Le système de financement du secteur de l’aide à domicile est « à bout de souffle » et doit être « réformé d’urgence ». S’il n’est pas nouveau, le constat du rapport d’information sur l’aide à domicile des sénateurs Jean-Marie Vanlerenberghe (UDI-UC) et Dominique Watrin (PC), adopté à l’unanimité le 4 juin par la commission des affaires sociales, a le mérite de confirmer les difficultés structurelles du secteur à l’heure où le projet de loi relatif à l’adaptation de la société au vieillissement (1) veut favoriser le maintien à domicile des personnes âgées. Le diagnostic des parlementaires rejoint celui des différents rapports publiés ces dernières années (2) et qu’aucun acteur ne conteste plus (3). L’asphyxie des services d’aide à domicile trouve « une première explication dans la contraction des dépenses publiques et de celles des ménages », note ainsi le rapport. Mais cette situation est accentuée par des « faiblesses structurelles liées au mode de tarification des services ainsi qu’à leur organisation propre ».
Les sénateurs déplorent la complexité de l’environnement juridique et tarifaire du secteur reposant sur la coexistence de deux modalités de tarification des services – l’agrément ou l’autorisation. Pour le simplifier, ils proposent de substituer à ce droit d’option « un seul système d’autorisation rénové ». Fustigeant des tarifs « variables selon les départements » et « globalement insuffisants pour couvrir l’ensemble des coûts supportés par les structures », le rapport plaide pour l’évaluation, dès 2014, du mode de tarification défendu par l’Assemblée des départements de France et le Collectif de l’aide à domicile actuellement expérimenté dans une dizaine de départements. Sur la base de cette évaluation et des résultats d’une étude nationale de coûts, il invite les pouvoirs publics à engager, dès 2015, une réforme pérenne de la tarification des services d’aide à domicile pilotée par la caisse nationale de solidarité pour l’autonomie. Autre proposition: confier à l’inspection générale des affaires sociales une mission d’évaluation du fonctionnement actuel des services polyvalents d’aide et de soins à domicile, structures qu’il juge « indispensables dans une perspective de décloisonnement des secteurs sanitaire et médico-social » (4).

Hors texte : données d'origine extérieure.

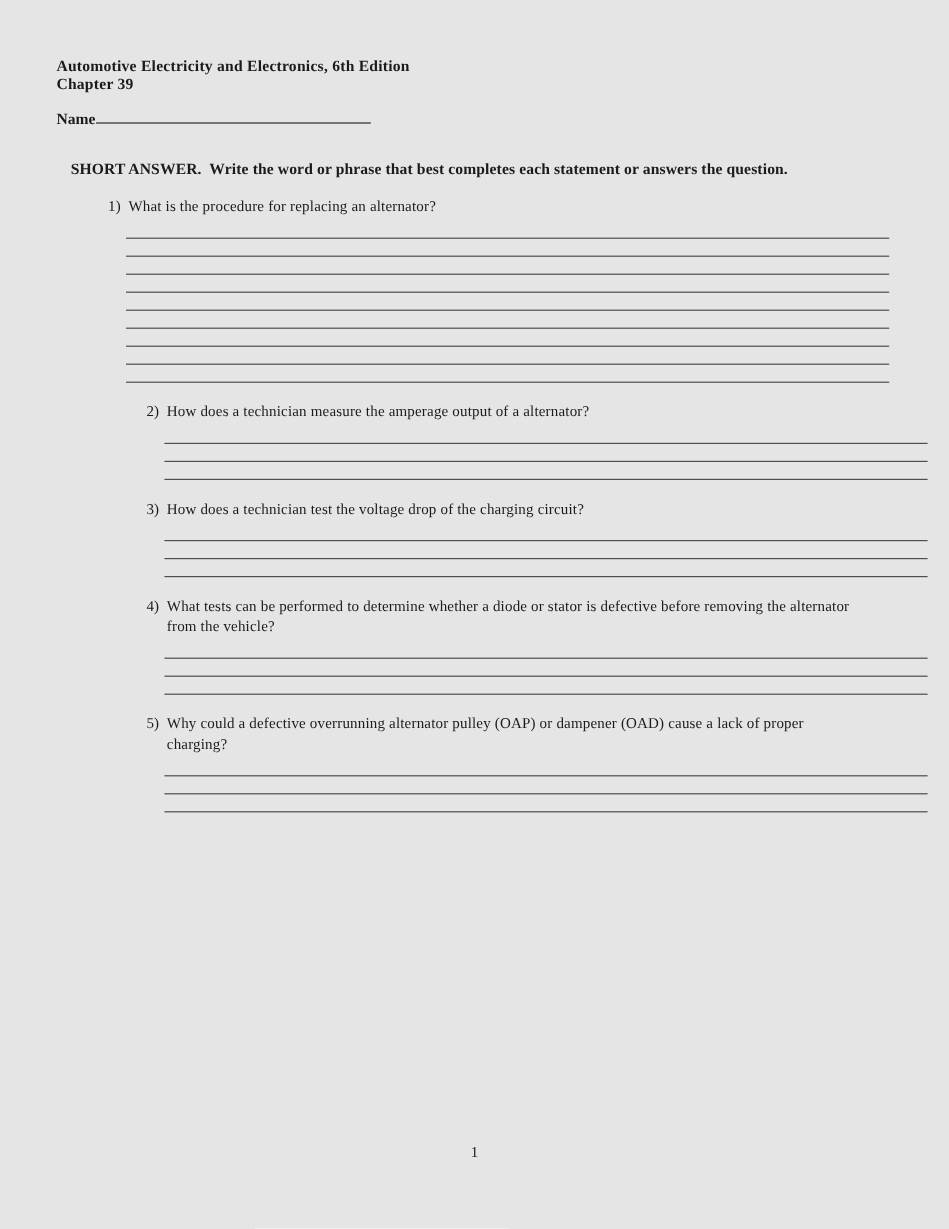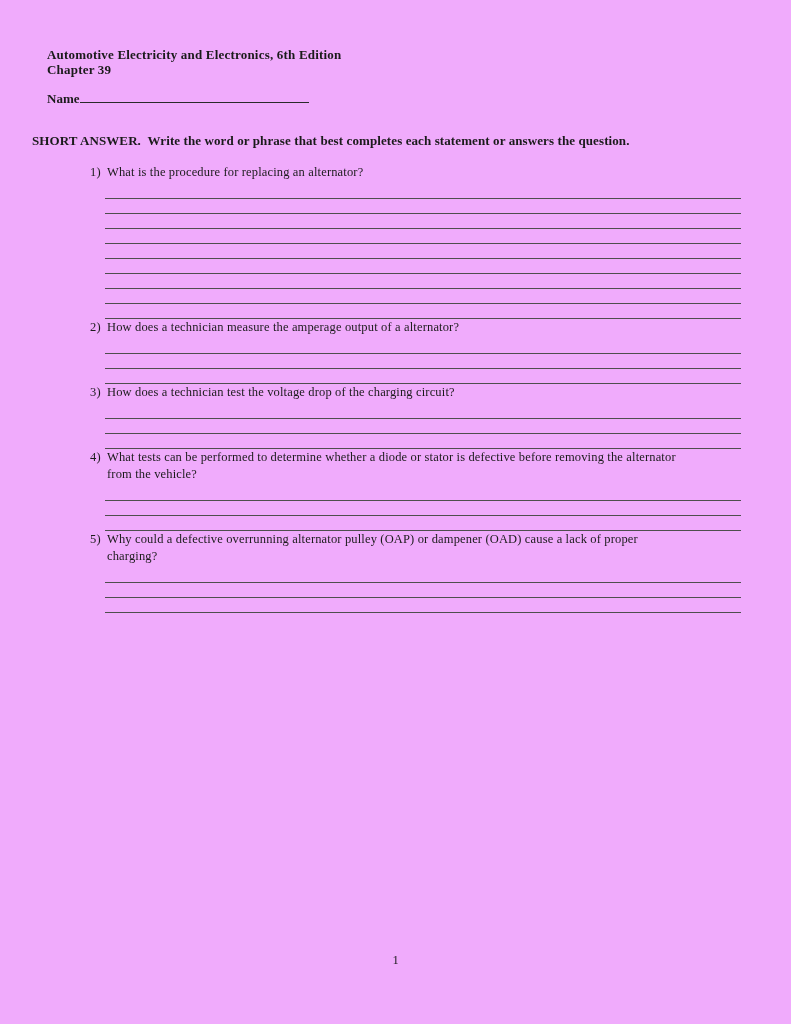"Automotive Electricity and Electronics," .page { background: #f0abfc -> #e5e5e5 }
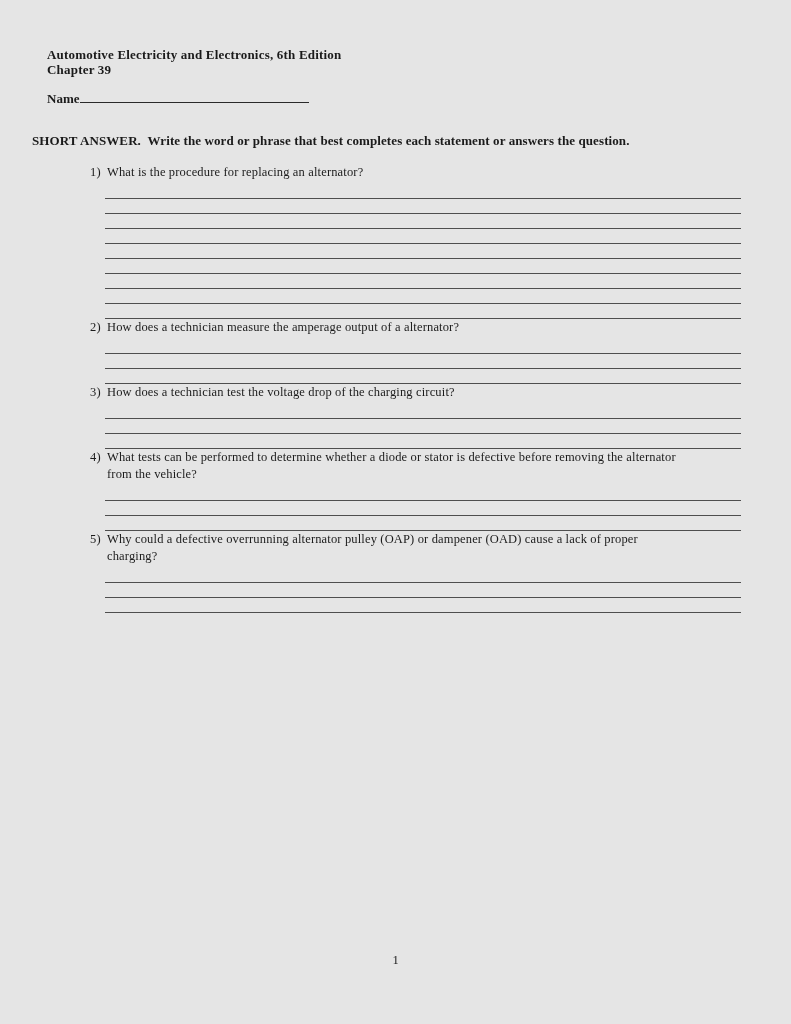"SHORT ANSWER. Write the word" .section-heading { left: 32px -> 59px }
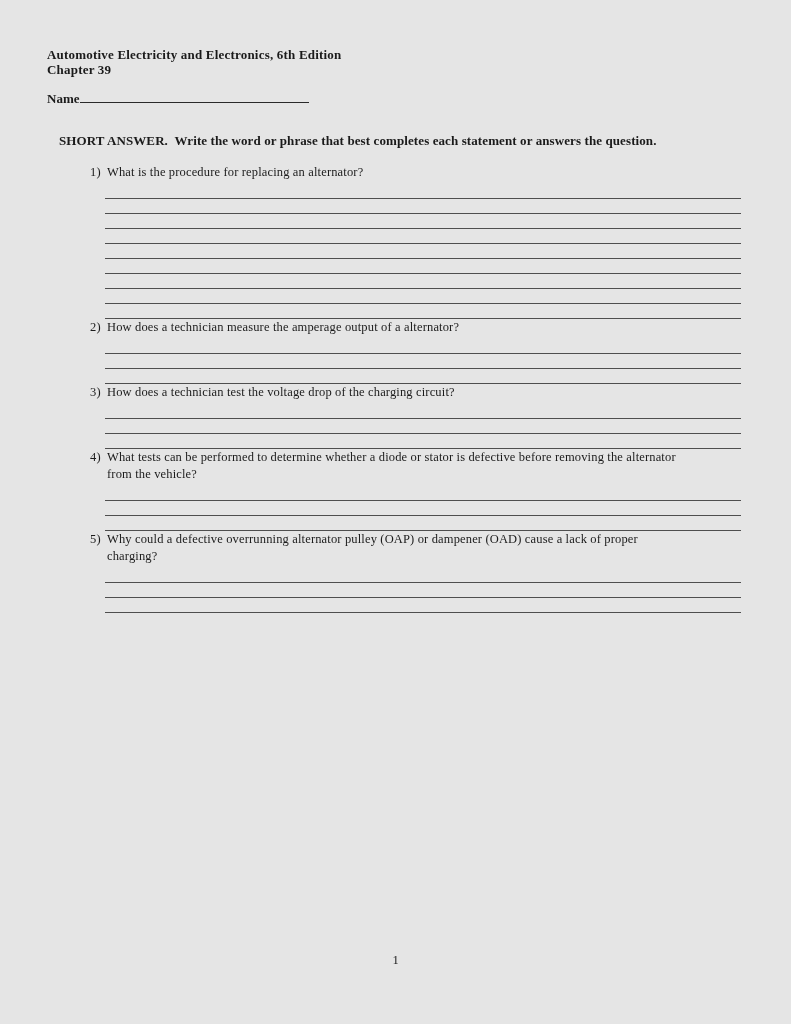"2) How does a technician" .question + .question { margin-top: none -> 16px; padding-left: none -> 32px }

Les fonds de restructuration de 2012 et 2013 pour venir en aide aux structures les plus en difficulté « n’ont apporté qu’une réponse ponctuelle » et les efforts engagés dans le cadre du projet de loi « autonomie » ne permettront pas de « rééquilibrer le financement de l’APA [allocation personnalisée d’autonomie] entre l’Etat et les départements ». Au final, les rapporteurs invitent à renforcer durablement la participation de l’Etat dans le financement de l’APA et de la prestation de compensation du handicap, afin d’assurer la solvabilisation et la qualité des interventions des services. Ils proposent de définir un tarif national de référence de l’APA, modulable suivant les caractéristiques des départements. Enfin, pointe le rapport, l’effort doit aussi venir des structures qui doivent se réformer, notamment en s’engageant dans des actions de mutualisation – mise en commun de fonctions supports, de personnels d’encadrement ou de certains personnels d’intervention.
Les deux sénateurs plaident aussi pour le renforcement de l’attractivité des métiers de l’aide à domicile en poursuivant la mise en place de formations qualifiantes et professionnalisantes. Pour améliorer les conditions de travail des salariés du secteur, ils invitent à « engager une politique structurée de prévention de la pénibilité dans le secteur », à encourager des contrôles plus systématiques dans les structures d’aide à domicile ainsi qu’à renforcer les dispositions relatives aux conditions de travail dans les cahiers des charges applicables aux services.
(1) Présenté en conseil des ministres le 3 juin – Voir ASH n° 2863 du 6-06-14, p. 5.
(2) En particulier le rapport des inspections générales des affaires sociales et des finances de janvier 2011 (voir ASH n° 2694 du 28-01-11, p. 5) et le rapport « Poletti » de janvier 2012 (voir ASH n° 2741-2742 du 13-01-12, p. 6).
(3) Les quatre fédérations d’aide à domicile – Adessadomicile, l’ADMR, la Fnaafp/CSF, l’UNA – se félicitent du « constat lucide et des propositions majeures » formulés par ce rapport. Elles demandent au gouvernement d’en prendre acte et de programmer « de manière urgente » l’examen au Parlement du projet de loi relatif à l’adaptation de la société au vieillissement.
(4) Voir ASH n° 2835 du 29-11-13, p. 14.